Strong majority, weak support?Politics
The dust has settled from last Sunday's general election, which put the Liberal Democratic Party back in power with a convincing majority of 294 seats in the 480-seat lower house of the Diet. Together with coalition partner New Kōmeitō (31 seats), the LDP commands a two-thirds majority in the chamber—enough to power through even legislation that is rejected by the upper house.
Widely noted, though, is the fact that the LDP did not fare so well in the actual voting. On the Sigma1 blog, Corey Wallace notes that in the proportional representation contest, where voters select a party in addition to the vote they cast for an individual representative in their electoral district, the LDP won a national average of just 27.6% of the votes (27.66% in the table below). This is less than a percentage point higher than the 26.7% of the PR vote it received in 2009, when it was drubbed by the Democratic Party of Japan, taking a total of just 119 seats that year to the DPJ's 308.
It all adds up to a mismatch between popular support for the party and the election outcome. As Michael Cucek, another blogger covering Japanese politics, points out here, “the electoral system is designed to deliver victory to the Liberal Democratic Party even if the LDP is massively unpopular.”
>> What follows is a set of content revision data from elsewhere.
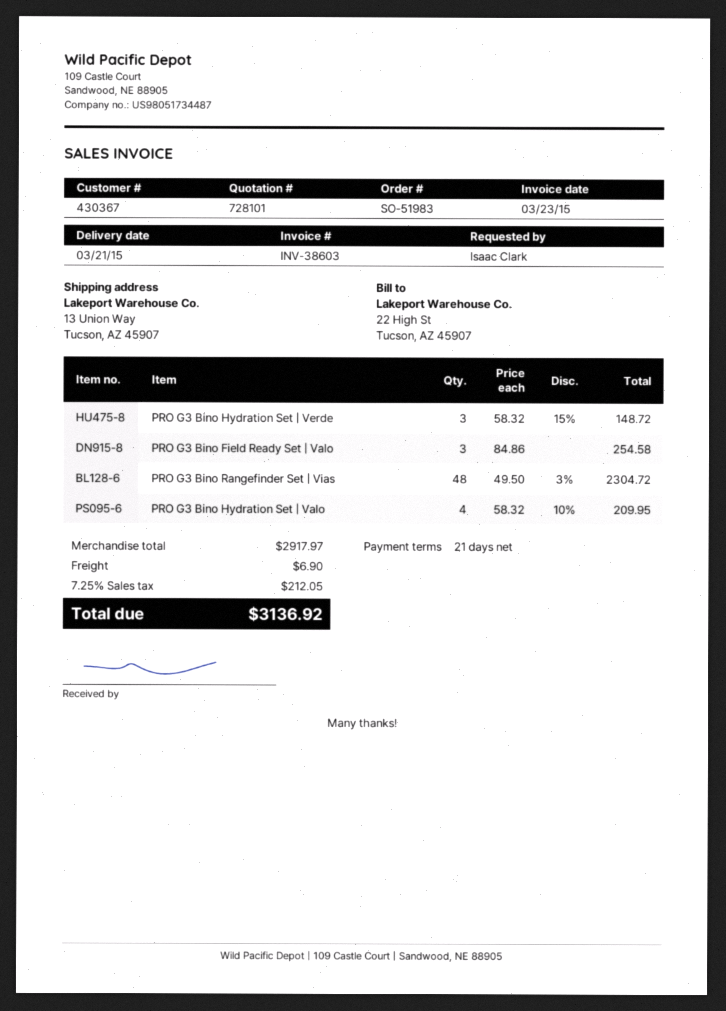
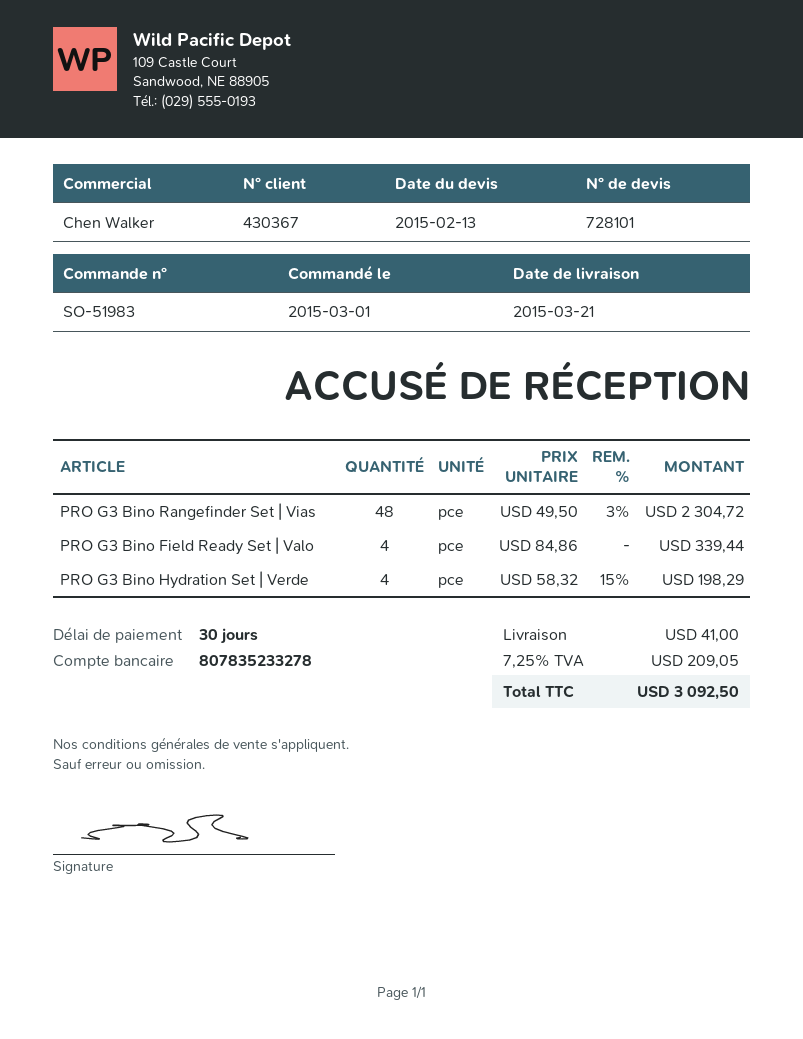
payment terms: 21 days -> 30 days
PRO G3 Bino Hydration Set | Verde: 3 x 58.32 - 15% = 148.72 -> 4 x 58.32 - 15% = 198.29
PRO G3 Bino Field Ready Set | Valo: 3 x 84.86 = 254.58 -> 4 x 84.86 = 339.44
PRO G3 Bino Hydration Set | Valo: 4 x 58.32 - 10% = 209.95 -> none
shipping: 6.90 -> 41.00
tax: 7.25% = 212.05 -> 7.25% = 209.05
total: 3136.92 -> 3092.50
One interesting table making the Internet rounds today comes from this Tuesday blog entry. See it below translated into English. “Actual seats” are what the parties hold after Sunday's election; the other seat number figures show what they would have received if the seats were allotted by the popular vote across the board. In this model, the LDP-Kōmeitō coalition ends up with just 204 seats—not even a majority—while the DPJ holds on to 40 more seats than it actually has today. Other winners in this alternate Japan include the Japanese Communist Party, with more than four times as many seats as it actually won, as well as “third force” parties like the Japan Restoration Party (up to 72 from 54), the Your Party (up to 30 from 18), and the Tomorrow Party of Japan (up to 25 from 9).